Editor : Herawati R
Masyarakat Bugis, sebagai salah satu suku terbesar di Sulawesi Selatan, memiliki kekayaan budaya yang meliputi bahasa dan sastra yang unik. Namun, dalam era globalisasi dan dominasi bahasa Indonesia, terdapat beberapa problematika yang dihadapi oleh masyarakat Bugis terkait penggunaan bahasa, media, dan sastra.
Salah satu isu utama adalah interferensi bahasa yang terjadi ketika penutur bahasa Bugis berkomunikasi dalam bahasa Indonesia. Penelitian menunjukkan bahwa banyak penutur cenderung menggunakan kosakata atau struktur kalimat dari bahasa Bugis saat berbicara dalam bahasa Indonesia. Hal ini menyebabkan munculnya variasi dalam pengucapan dan penggunaan kata-kata yang tidak sesuai dengan kaidah bahasa Indonesia yang baku. Misalnya, siswa di sekolah sering menyisipkan unsur bahasa Bugis dalam kalimat bahasa Indonesia mereka, seperti dalam ungkapan "Tabe kaki ta, saya mau lewat" yang mencerminkan kebiasaan berbahasa yang tidak formal.
Selain itu, ada pergeseran makna yang terjadi akibat perbedaan konsep antara kedua bahasa. Fenomena ini dapat memengaruhi pemahaman makna kata-kata tertentu dalam konteks komunikasi sehari-hari. Misalnya, istilah-istilah dalam bahasa Bugis mungkin tidak memiliki padanan langsung dalam bahasa Indonesia, sehingga menyebabkan kesalahpahaman.  Hal ini menunjukkan pentingnya pemahaman konteks budaya saat menggunakan kedua bahasa.
Dari segi sastra, masyarakat Bugis memiliki warisan sastra yang kaya seperti Lagaligo dan Naskah Lontarak, yang merupakan bagian dari identitas budaya mereka. Namun, dengan semakin dominannya bahasa Indonesia, ada tantangan besar dalam melestarikan karya-karya sastra ini.
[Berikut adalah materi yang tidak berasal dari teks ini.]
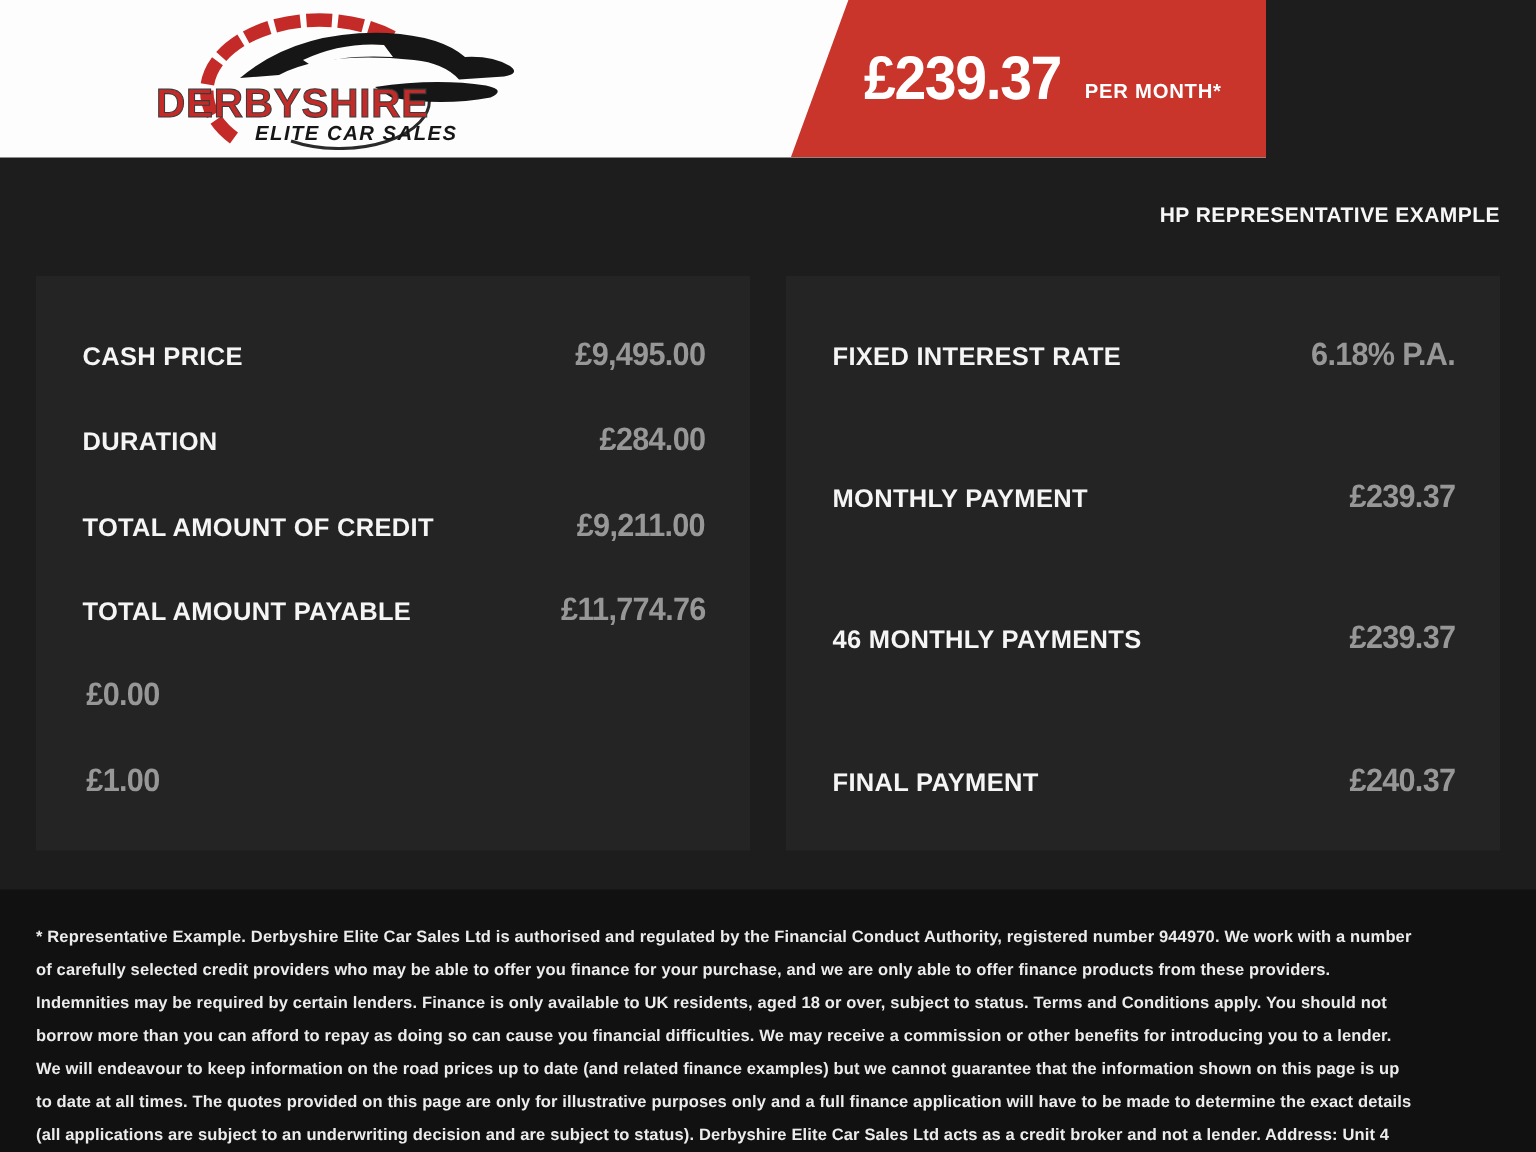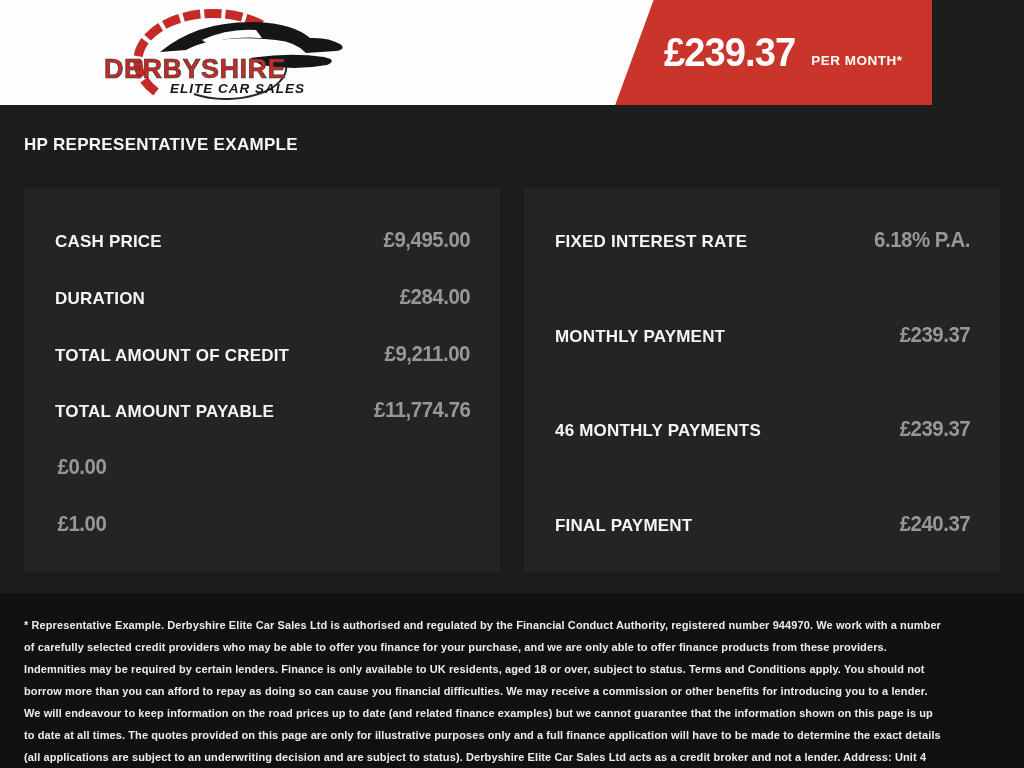--- a/index.html
+++ b/index.html
@@ -5,21 +5,21 @@
   * { margin: 0; padding: 0; box-sizing: border-box; }
   html, body { width: 1024px; height: 768px; overflow: hidden; }
   body {
     font-family: "Liberation Sans", sans-serif;
     background: #1d1d1d;
   }
 
   
   .header {
     position: relative;
-    width: 932px; height: 105px;
+    width: 844px; height: 105px;
     background: #fdfdfd;
     padding-left: 35px;
   }
   .logo {
     position: absolute;
     left: 98px; top: 4px;
     width: 252px; height: 96px;
   }
   .price-banner {
     position: absolute;
@@ -49,24 +49,25 @@
   }
 
   
   .main {
     width: 1024px; height: 488px;
     background: #1d1d1d;
     padding: 30px 24px 0 24px;
   }
   .page-title {
     color: #f7f7f7;
-    font-size: 17px;
+    font-size: 14px;
     font-weight: bold;
     letter-spacing: 0.3px;
     margin-bottom: 33px;
+    text-align: right;
   }
   .panels {
     display: flex;
     gap: 24px;
   }
   .panel {
     background: #242424;
     width: 476px;
     height: 383px;
     padding: 40px 30px 34px 31px;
Upaya untuk mengkaji dan mempertahankan karya sastra lokal sangat penting sebagai media pelestarian kearifan lokal dan pengembangan karakter generasi muda
Media juga memainkan peran penting dalam memperkuat identitas budaya masyarakat Bugis. Penggunaan media lokal untuk mempromosikan bahasa dan sastra Bugis dapat membantu meningkatkan kesadaran akan pentingnya melestarikan budaya lokal. Namun, seringkali media lebih fokus pada konten berbahasa Indonesia, sehingga mengabaikan potensi besar dari konten berbahasa daerah.
Dengan demikian, problematika bahasa, media, dan sastra di masyarakat Bugis mencerminkan tantangan yang kompleks dalam mempertahankan identitas budaya di tengah pengaruh globalisasi. Penting untuk melakukan upaya kolaboratif antara pemerintah, pendidik, dan masyarakat untuk menjaga keberlangsungan penggunaan bahasa Bugis serta melestarikan karya sastra mereka. Melalui pendidikan yang baik dan dukungan media lokal, diharapkan masyarakat Bugis dapat terus melestarikan warisan budayanya sambil tetap beradaptasi dengan perkembangan zaman.